PROBLEM TO WORK ON>
In the entries below, find each line with the string "Ultima" and copy it.
[Start of Attachment]
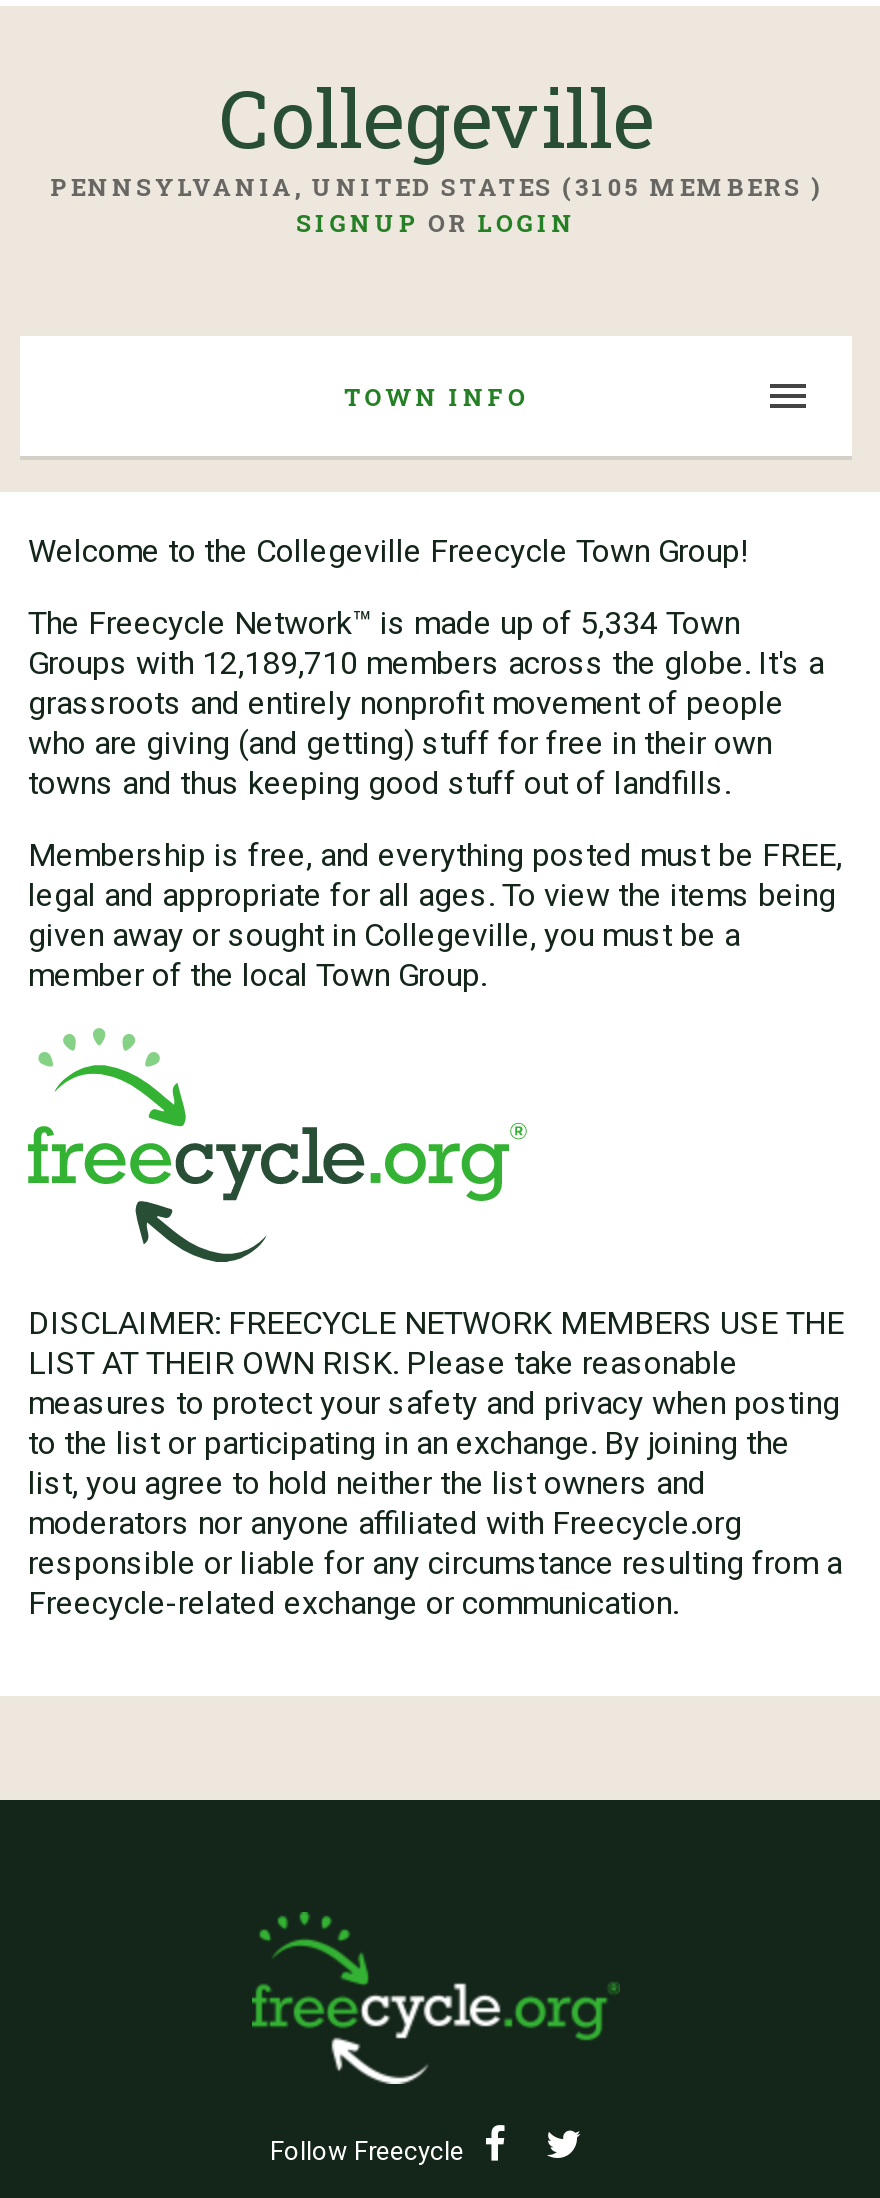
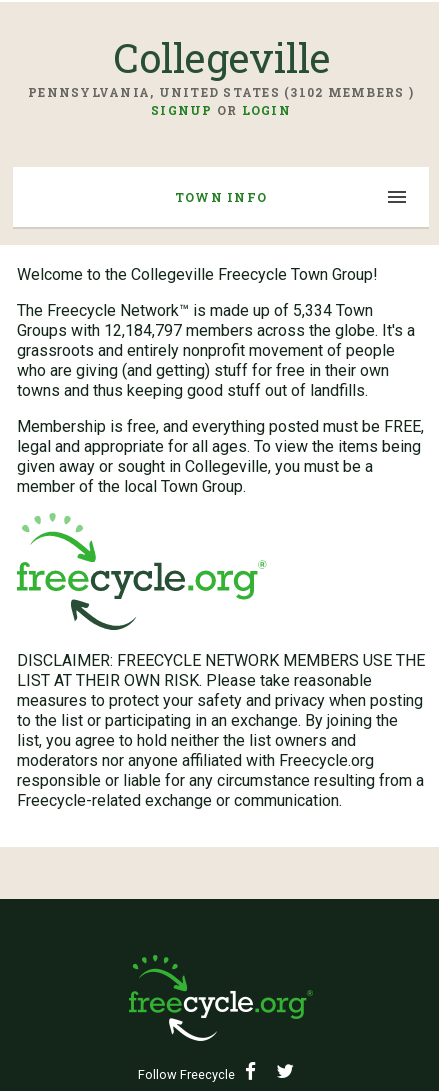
- PENNSYLVANIA, UNITED STATES (3105 MEMBERS )
+ PENNSYLVANIA, UNITED STATES (3102 MEMBERS )

- Groups with 12,189,710 members across the globe. It's a
+ Groups with 12,184,797 members across the globe. It's a
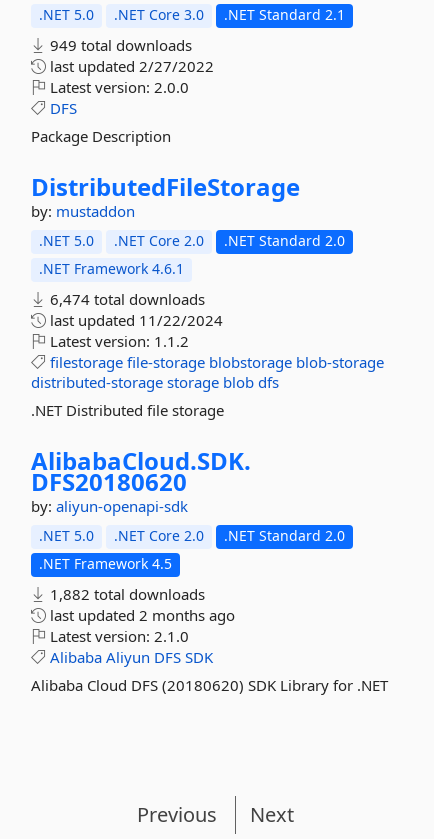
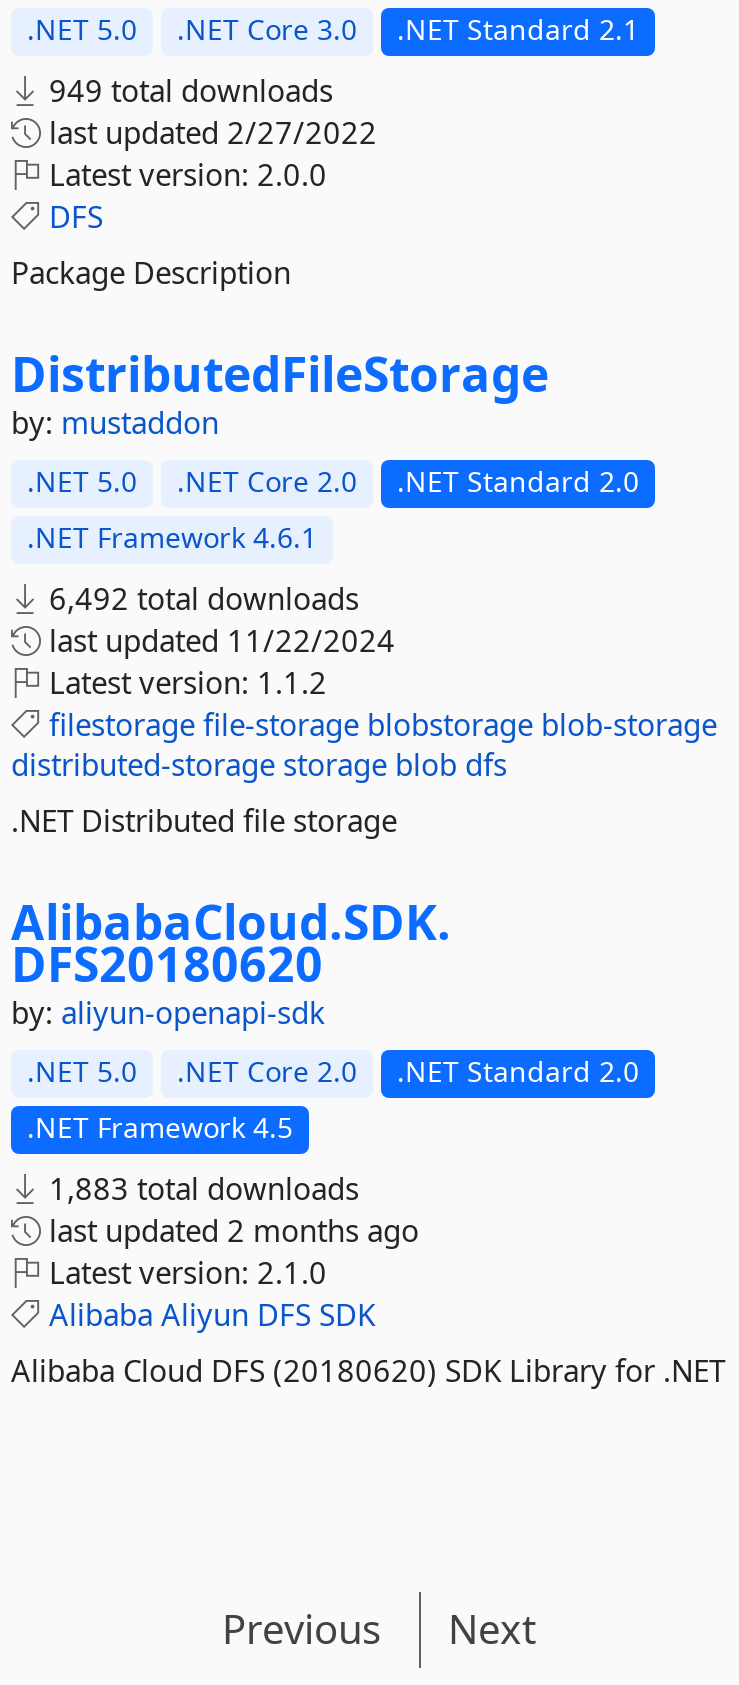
- 6,474 total downloads
+ 6,492 total downloads

- 1,882 total downloads
+ 1,883 total downloads
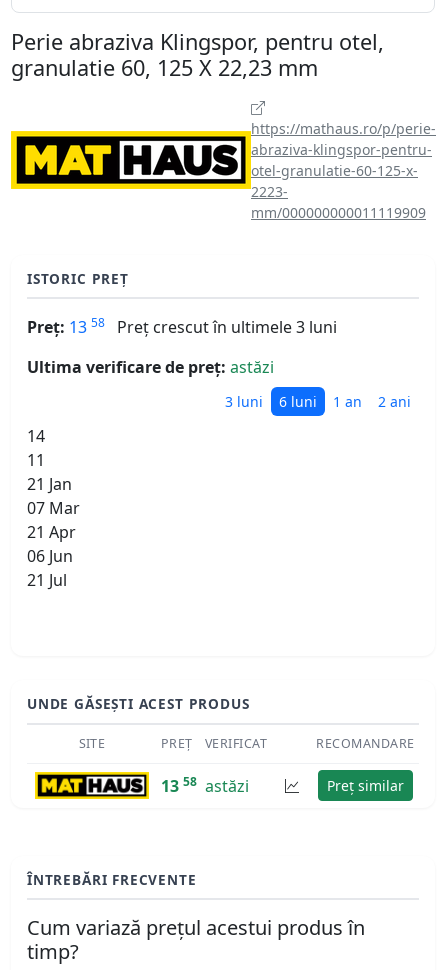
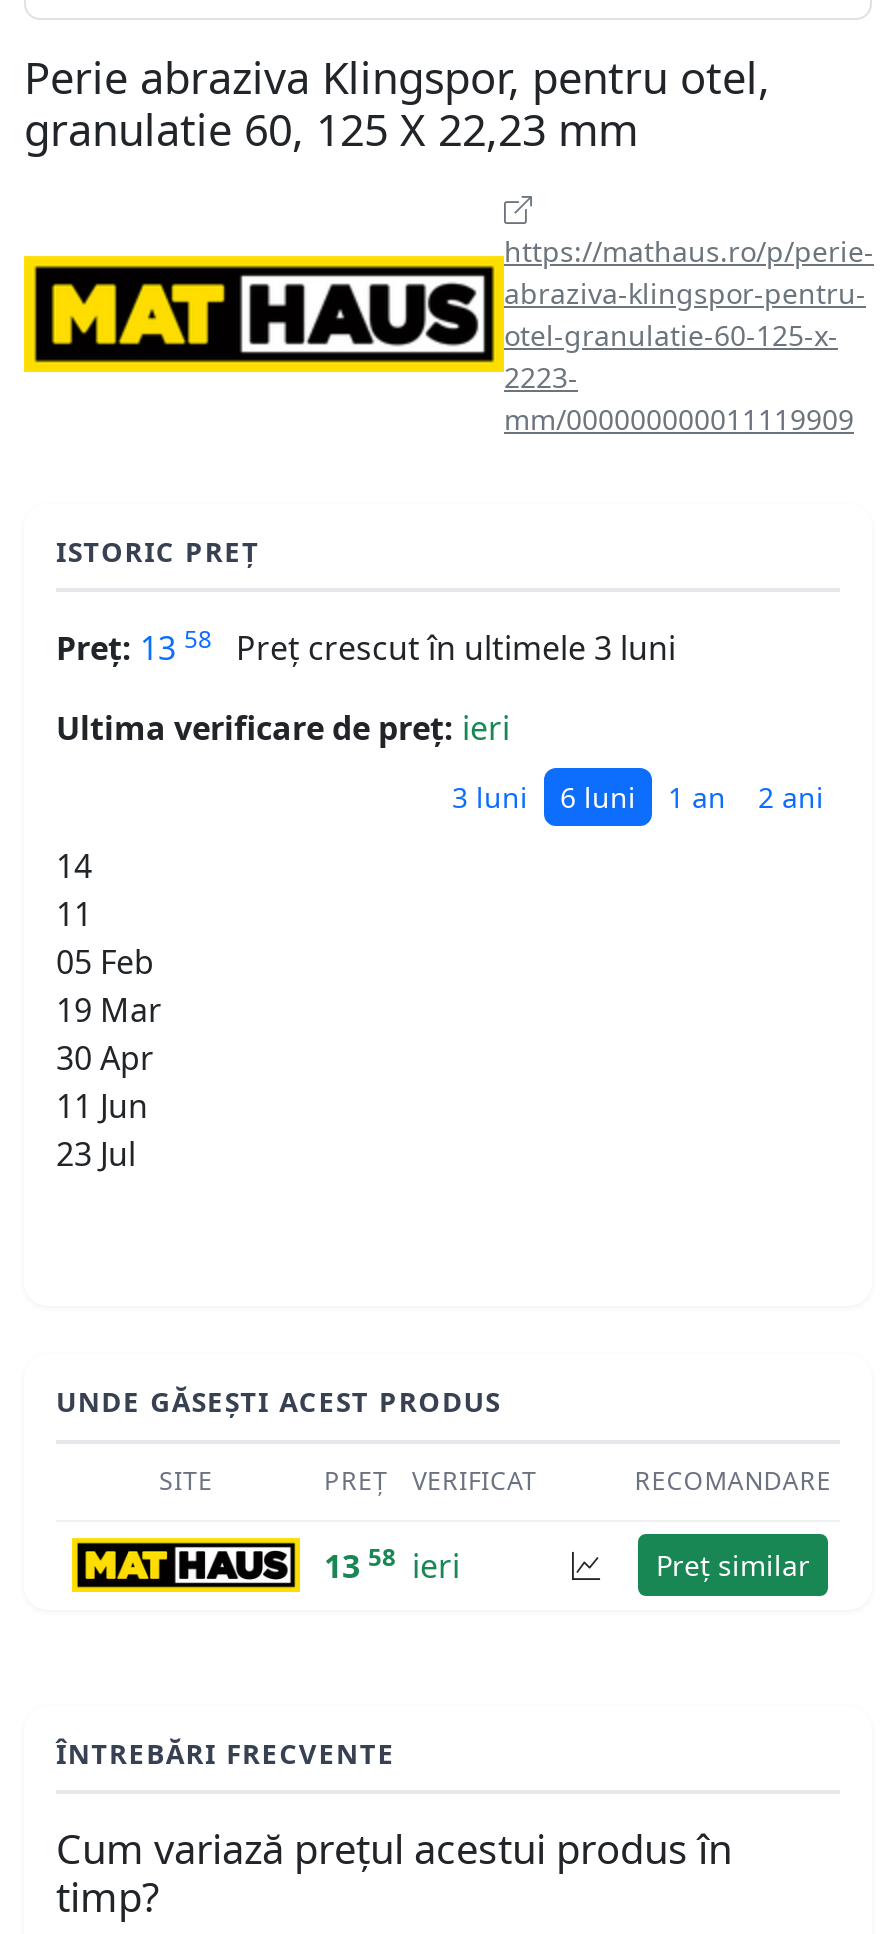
- Ultima verificare de preț: astăzi
+ Ultima verificare de preț: ieri

- 21 Jan
- 07 Mar
- 21 Apr
- 06 Jun
- 21 Jul
+ 05 Feb
+ 19 Mar
+ 30 Apr
+ 11 Jun
+ 23 Jul

- 13 58 astăzi
+ 13 58 ieri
[End of Attachment]
RESPONSE TO THE EXERCISE>
- Ultima verificare de preț: astăzi
+ Ultima verificare de preț: ieri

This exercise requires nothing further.